Todd Durkin, founder of Fitness Quest 10, two-time personal trainer of the year, and performance coach to LaDainian Tomlinson, Drew Brees and many other NFL greats, knows conditioning is a crucial part of an athletes training plan. Although many athletes may not be aware, there is a science to conditioning and guidelines any athlete playing a fast-pace and intense sport should use when conditioning for their sport. Durkin throws down some advice on anaerobic conditioning, the type of conditioning all football, baseball, volleyball, track, soccer and basketball athletes should use when preparing for the season.

Condition with a purpose
A plan should dictate your conditioning. You should avoid consistently just throwing some arbitrary conditioning drills at the end of a workout and running it until you turn red. Determine the number of reps and sets before the drill and complete each at 100% effort.

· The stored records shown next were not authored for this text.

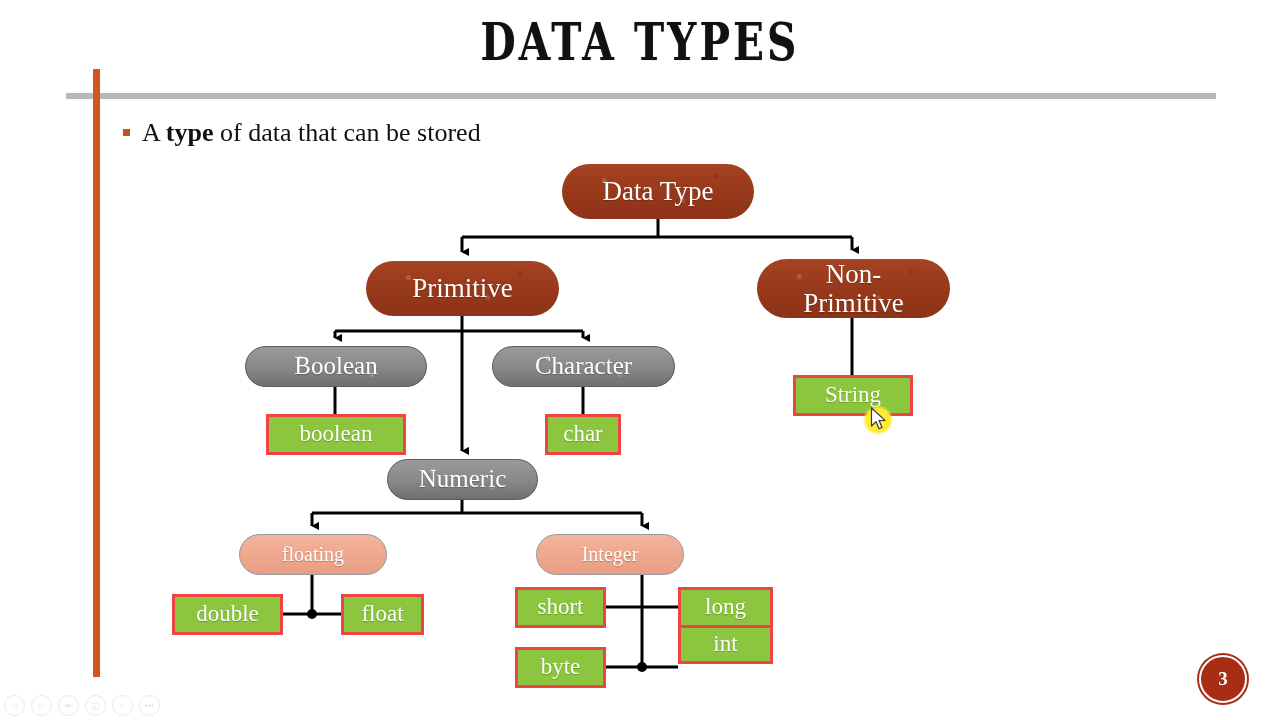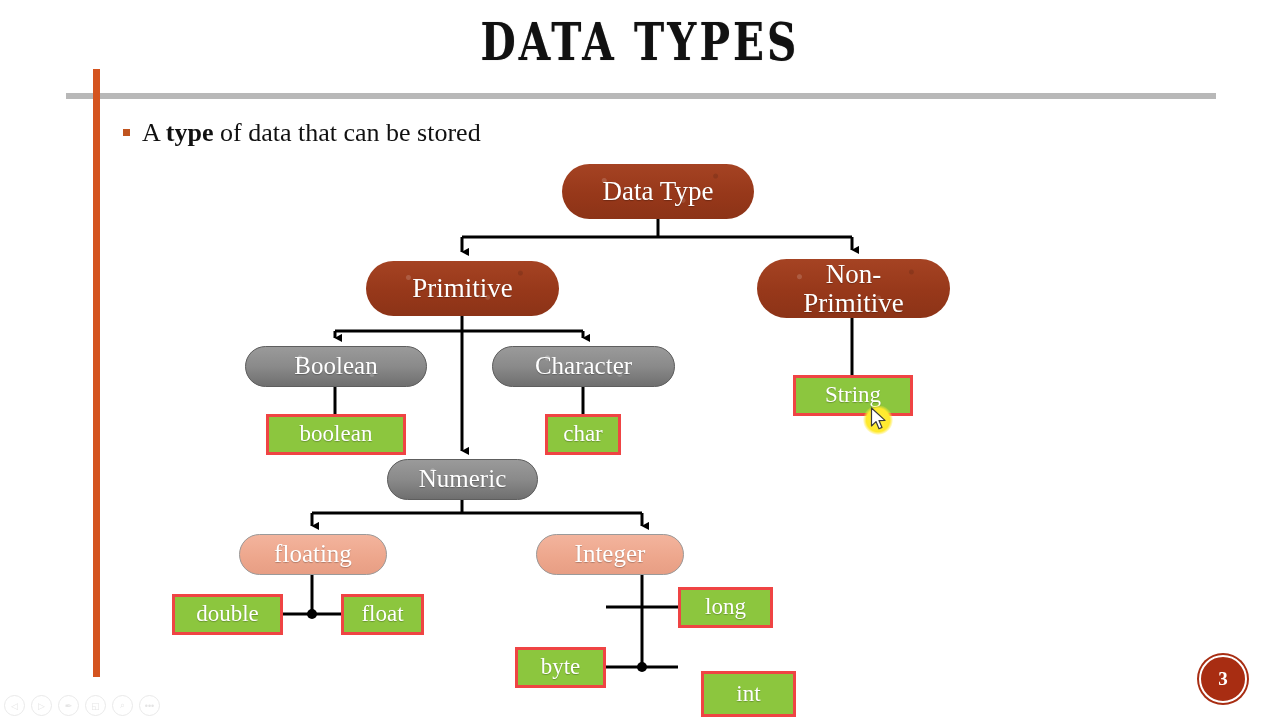--- a/index.html
+++ b/index.html
@@ -117,7 +117,7 @@
     background-image: linear-gradient(180deg, #f3b49d 0%, #eda68c 60%, #e79e84 100%);
     border-radius: 999px;
     border: 1px solid #9a9a9a;
-    font-size: 25px;
+    font-size: 20px;
   }
   
   .leaf-green {

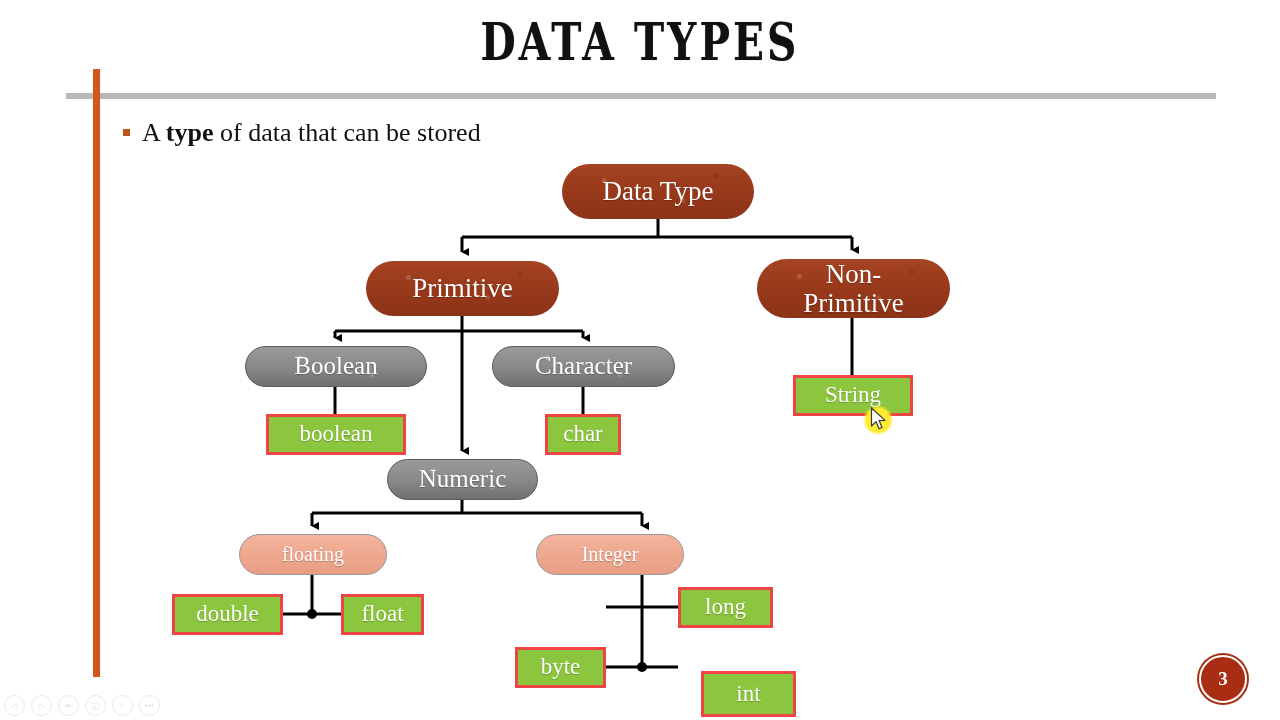--- a/index.html
+++ b/index.html
@@ -246,6 +246,7 @@
       <div class="node leaf-green" style="left: 545px; top: 414px; width: 76px; height: 41px;">char</div>
       <div class="node leaf-green" style="left: 172px; top: 594px; width: 111px; height: 41px;">double</div>
       <div class="node leaf-green" style="left: 341px; top: 594px; width: 83px; height: 41px;">float</div>
+      <div class="node leaf-green" style="left: 515px; top: 587px; width: 91px; height: 41px;">short</div>
       <div class="node leaf-green" style="left: 678px; top: 587px; width: 95px; height: 41px;">long</div>
       <div class="node leaf-green" style="left: 515px; top: 647px; width: 91px; height: 41px;">byte</div>
       <div class="node leaf-green" style="left: 678px; top: 671px; width: 95px; height: 46px; margin-left: 23px;">int</div>

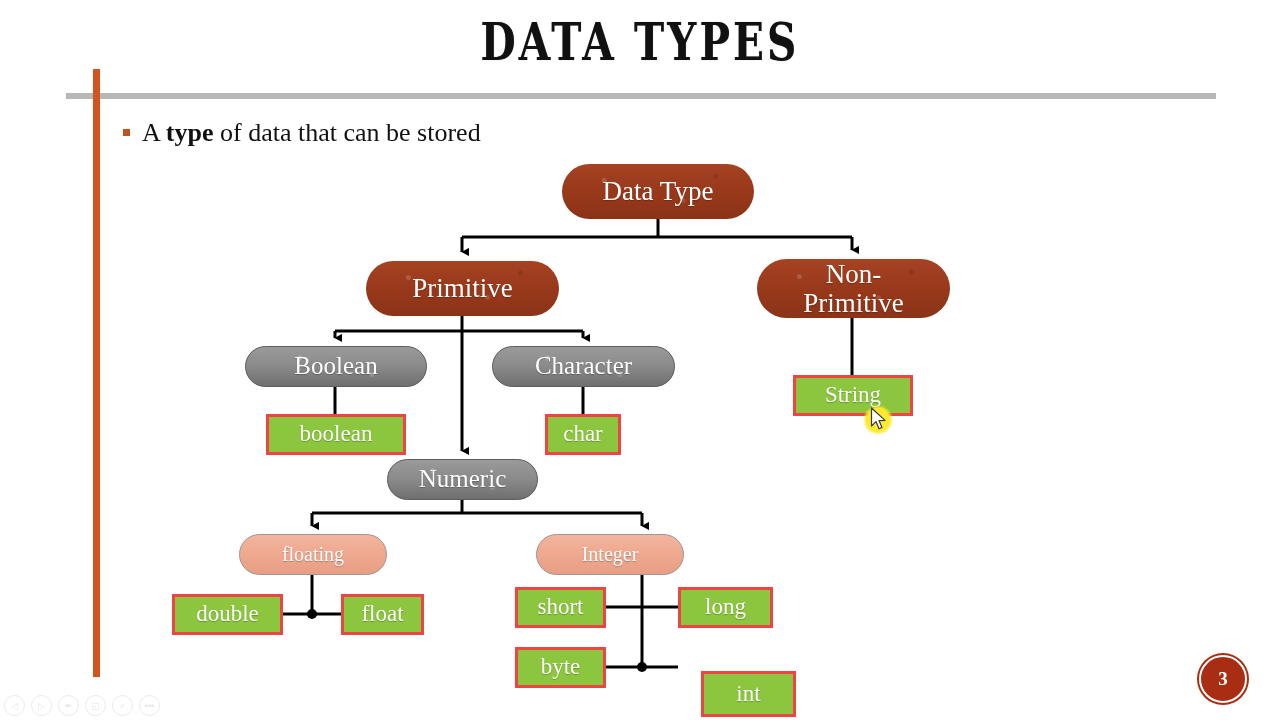--- a/index.html
+++ b/index.html
@@ -249,7 +249,7 @@
       <div class="node leaf-green" style="left: 515px; top: 587px; width: 91px; height: 41px;">short</div>
       <div class="node leaf-green" style="left: 678px; top: 587px; width: 95px; height: 41px;">long</div>
       <div class="node leaf-green" style="left: 515px; top: 647px; width: 91px; height: 41px;">byte</div>
-      <div class="node leaf-green" style="left: 678px; top: 671px; width: 95px; height: 46px; margin-left: 23px;">int</div>
+      <div class="node leaf-green" style="left: 678px; top: 625px; width: 95px; height: 39px;">int</div>
     </div>
 
   <div id="cursor-glow"></div>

Conditioning should also be specific to the demands of your sport. If there are four quarters, conditioning should mimic the feel you will face under pressure. In the first quarter, everything is easy and flowing. In the second and third quarter is where skill is essential and conditioning allows you to perform your skills. It is the end of the game (the fourth quarter or 2nd half or 9th inning) where champions are made. Conditioning to dominate at the end of a game is critical. If you tire physically, you get mentally weak and start to make critical errors. Likewise, you get sloppy physically and don’t hustle the way it takes to maximize performance.

Rest time is important
If you don’t have enough rest between reps, sets and drills, some negative things can happen:
1. You can’t maximize fast-twitch muscle recruitment due to fatigue so you won’t become faster
2. You can over-stimulate the nervous system which can produce bad running form
3. You can get sick and puke due to lactic acid build-up. A 1:6 work:rest ratio in the early phases of a training program is a good start. As you progress and get closer to season, you will typically condition at a 1:2 or 1:3 work:rest ratio. Also, use a heart rate monitor to determine when you’re ready for the next set.

Train and condition using agility

Agility is king when it comes to sport conditioning. If your sport incorporates change of direction, train that way. Many people think of conditioning as just running wind-sprints at the end of practice. I believe that running sprints are great but that you must incorporate agility/change of direction in there as well.

Train in the Zone

Anaerobic conditioning is performing high intensity, short duration activities where you are typically at 50-85% of your maximum heart rate for no more than 3 minutes. In the first 10 seconds of an activity, creatine phosphate and ATP are burned. Then glucose and glycogen are burned. This can last between 1-3 minutes depending on the condition of the athlete. Lactic acid than builds up and rapid fatigue takes place. The better shape you are in, the longer you can train at a higher intensity before hitting lactate threshold.

Lactate threshold
To improve your lactate threshold, you must train in the 50-85% heart rate zone. One of the easiest ways to measure this is by wearing a heart rate monitor. If you are above your zone, you will eventually have too much lactic acid built up in the system. Muscles will become inhibited, performance will diminish, and you will get sick. There is a fine line of training in that zone and passing it so monitor it closely.

Puking isn’t a good thing
Conditioning until you puke is not smart. It inevitably happens when you push yourself beyond your comfort level because you don’t know when enough is enough. Many people push until they puke but you accomplish nothing positive by doing so. Puking is a sign that you did not have enough rest time to recover from the anaerobic activity. You were above your 85% heart rate zone for too long and lactic acid built up in the blood. Puking is the body’s signal saying that too much lactic acid has been produced and now it’s time to get rid of it. If you feel sick and nauseous, give yourself time to recover or reduce your intensity. If you get sick and vomit, it is best to end your conditioning.